— Exercise —
The copy must hold every line from the one with "font-style: italic ->" through the end of the listing, word for word, and must hold no pictures.

— Given records —
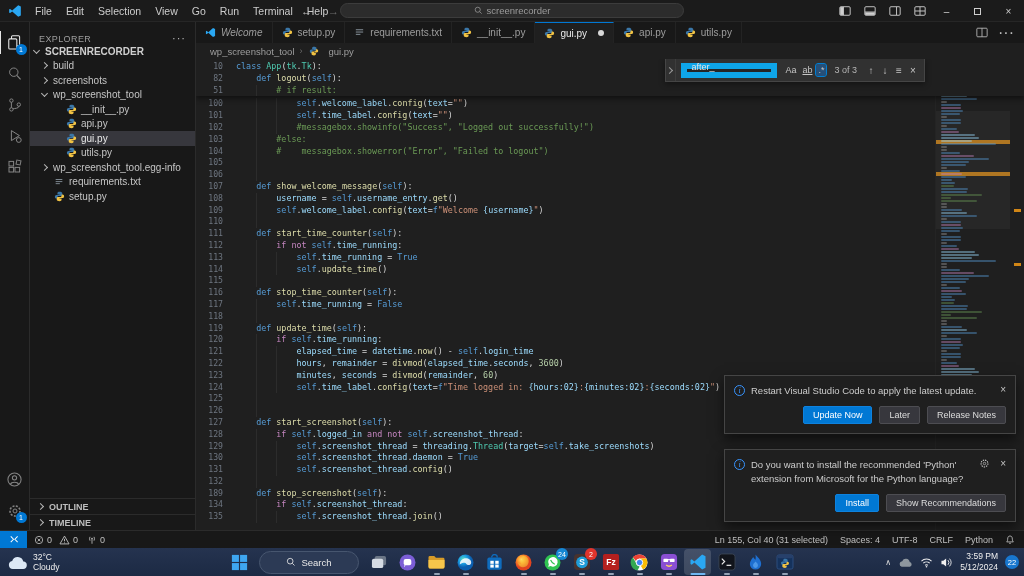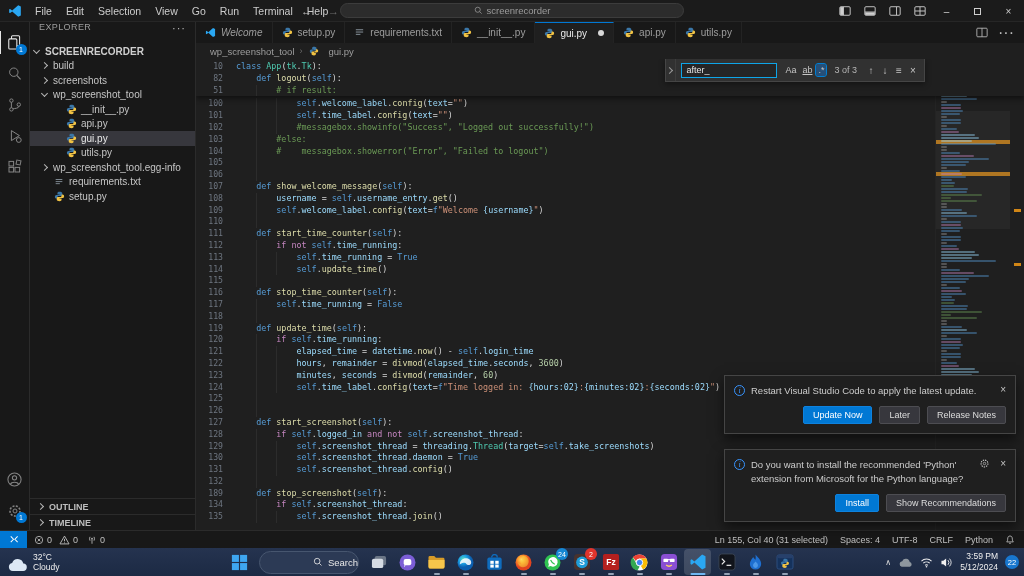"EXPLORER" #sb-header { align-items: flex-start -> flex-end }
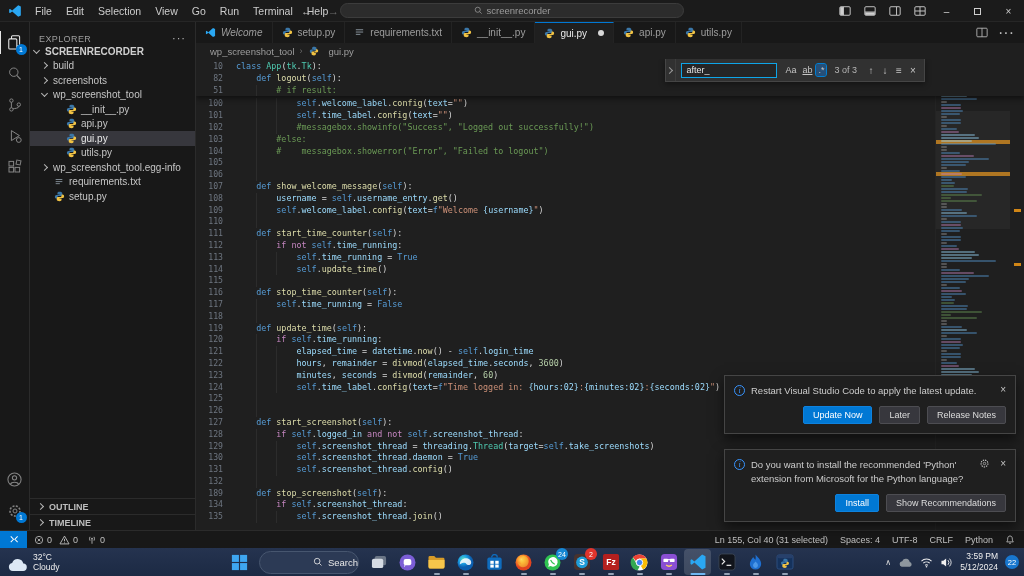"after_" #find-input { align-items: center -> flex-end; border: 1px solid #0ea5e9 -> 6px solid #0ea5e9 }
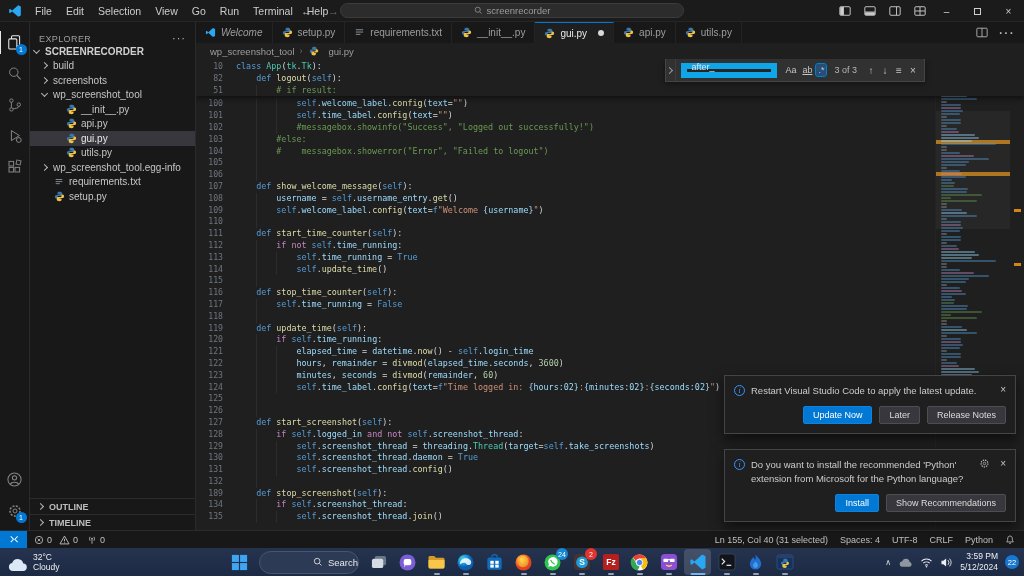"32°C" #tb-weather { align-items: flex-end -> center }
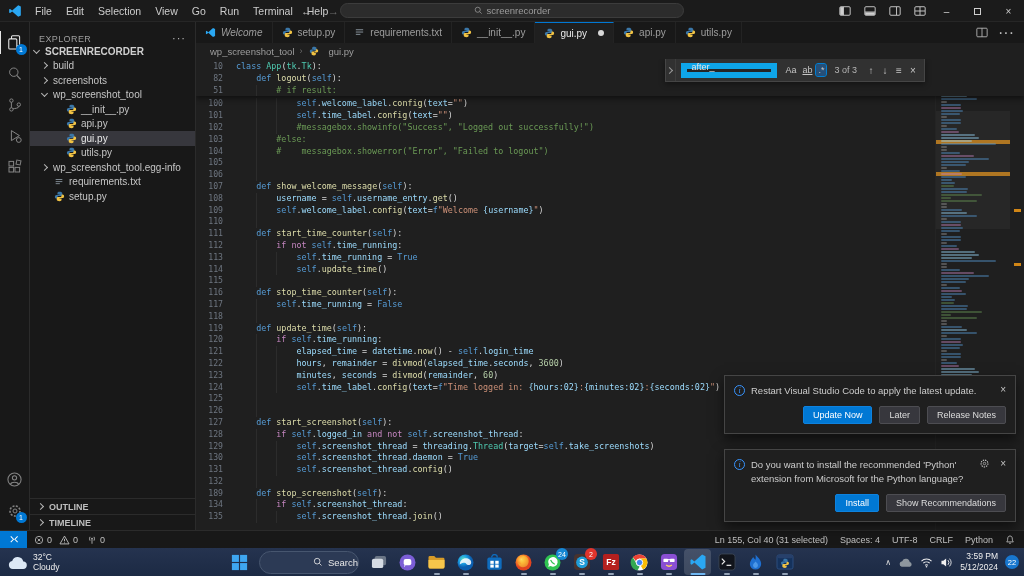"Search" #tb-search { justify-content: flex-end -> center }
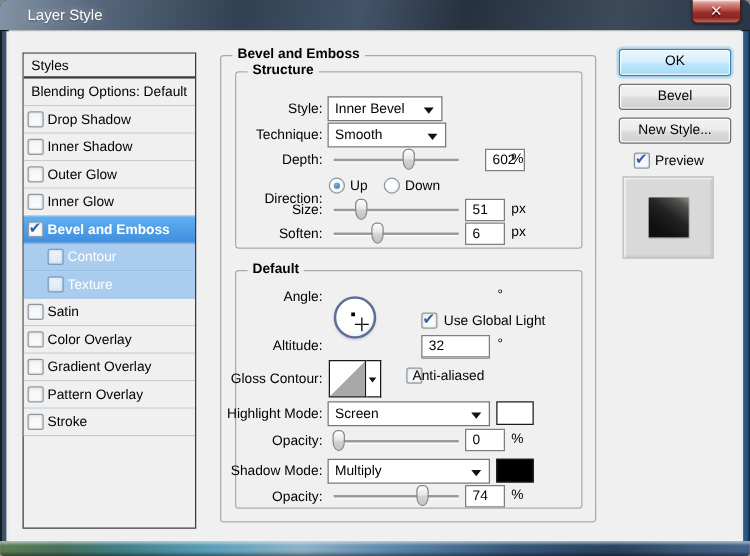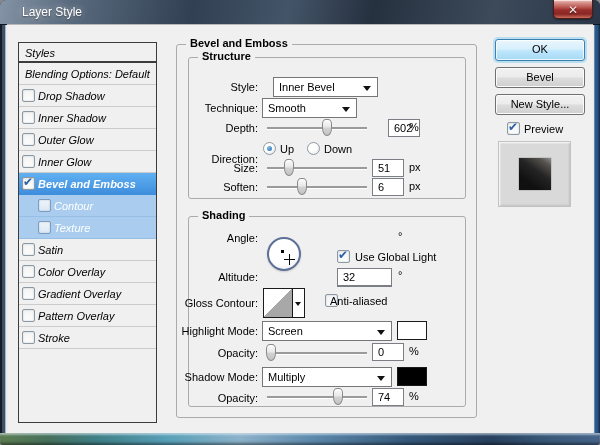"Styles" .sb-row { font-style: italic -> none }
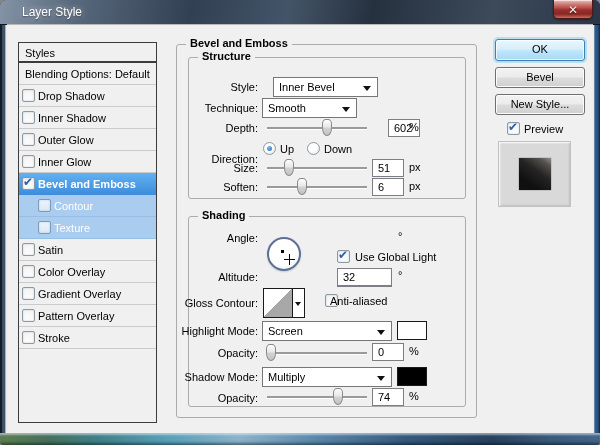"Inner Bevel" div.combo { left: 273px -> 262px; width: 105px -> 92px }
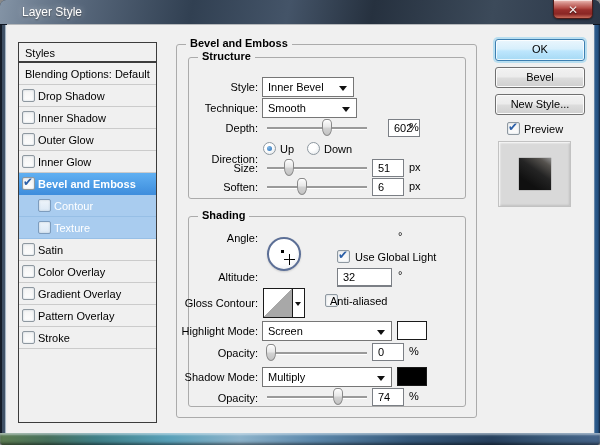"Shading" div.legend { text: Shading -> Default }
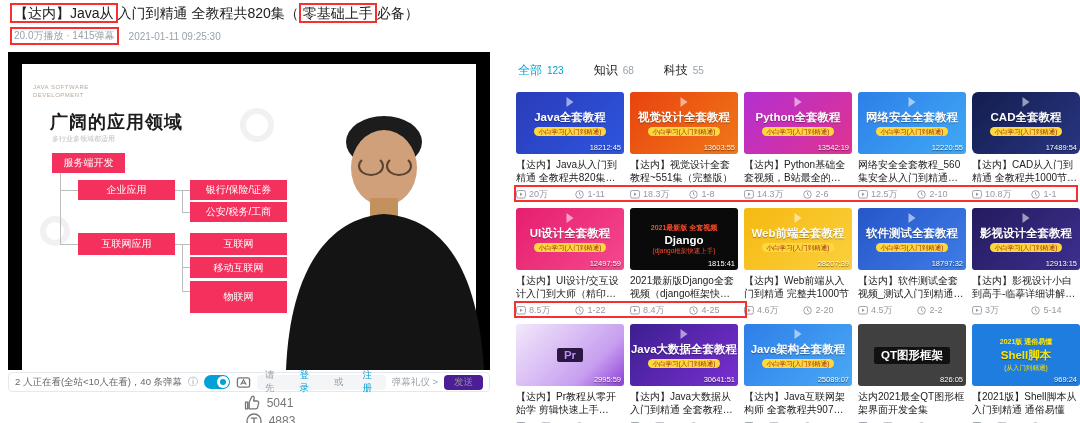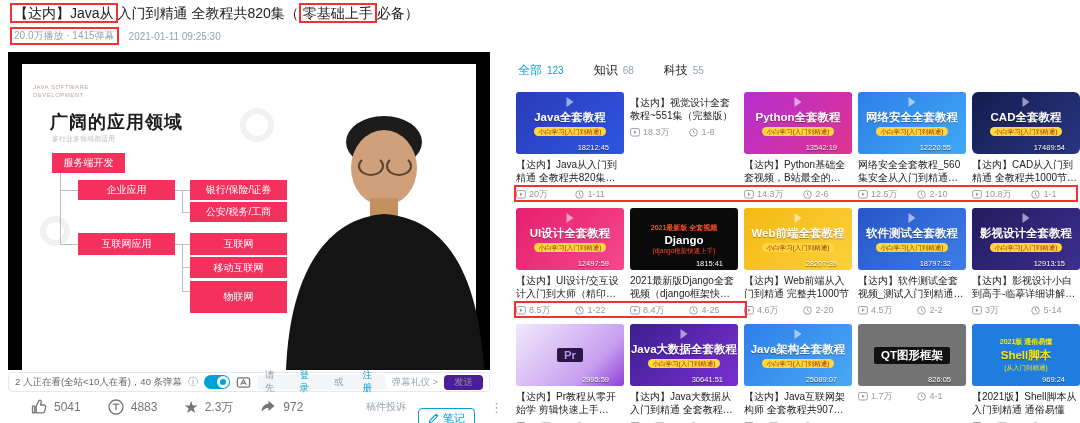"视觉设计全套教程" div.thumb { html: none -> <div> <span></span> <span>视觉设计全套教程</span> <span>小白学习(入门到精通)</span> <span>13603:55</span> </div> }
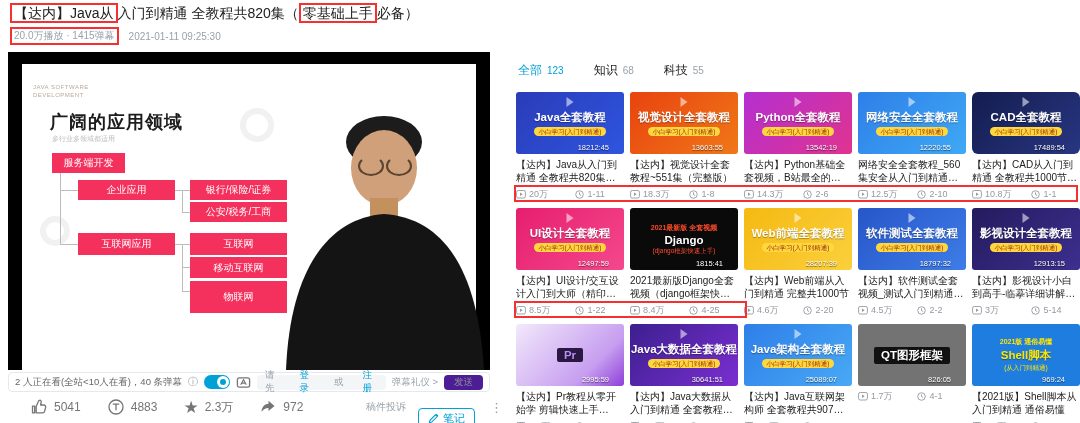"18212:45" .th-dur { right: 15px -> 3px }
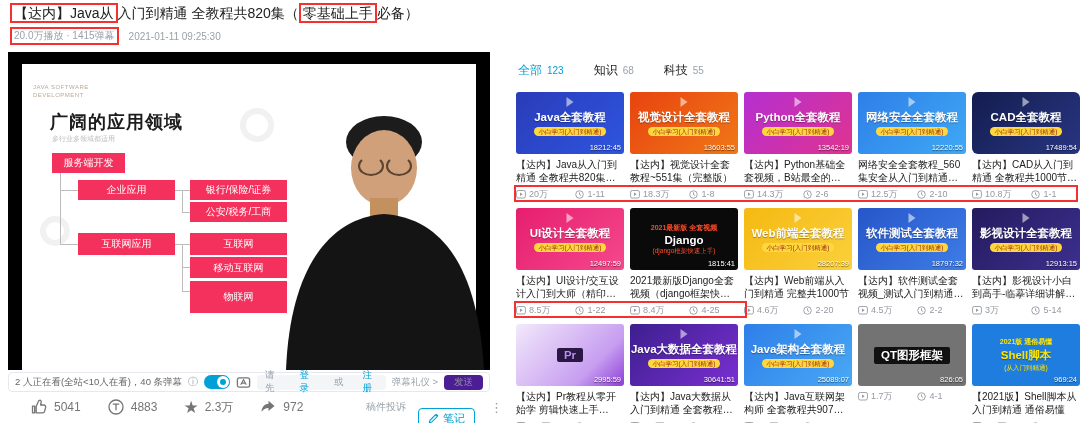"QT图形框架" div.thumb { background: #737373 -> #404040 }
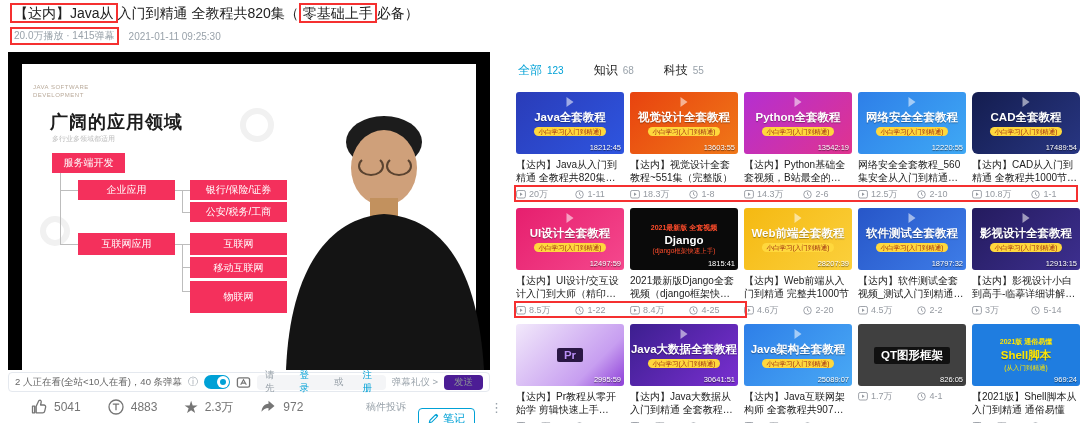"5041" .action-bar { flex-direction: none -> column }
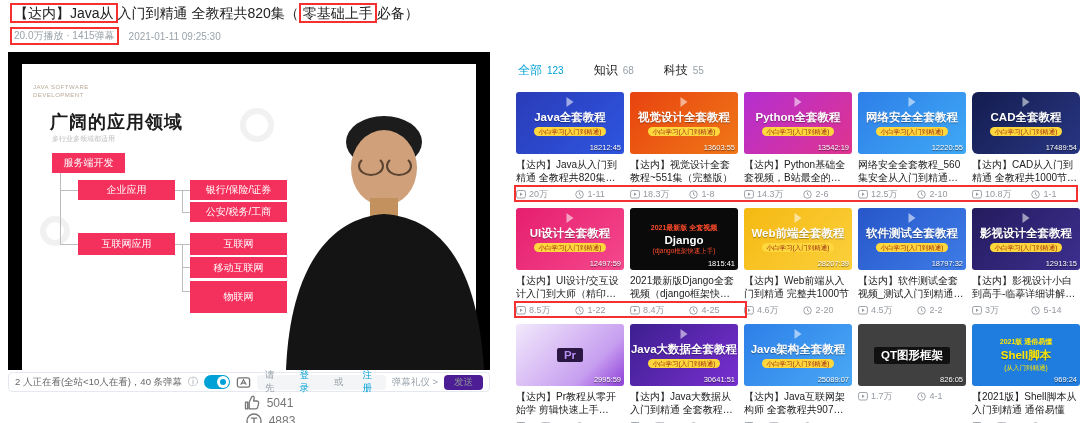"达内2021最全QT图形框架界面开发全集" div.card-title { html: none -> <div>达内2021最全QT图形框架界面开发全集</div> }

— Answer space —
"Styles" .sb-row { font-style: italic -> none }
"Inner Bevel" div.combo { left: 273px -> 262px; width: 105px -> 92px }
"Shading" div.legend { text: Shading -> Default }
"视觉设计全套教程" div.thumb { html: none -> <div> <span></span> <span>视觉设计全套教程</span> <span>小白学习(入门到精通)</span> <span>13603:55</span> </div> }
"18212:45" .th-dur { right: 15px -> 3px }
"QT图形框架" div.thumb { background: #737373 -> #404040 }
"5041" .action-bar { flex-direction: none -> column }
"达内2021最全QT图形框架界面开发全集" div.card-title { html: none -> <div>达内2021最全QT图形框架界面开发全集</div> }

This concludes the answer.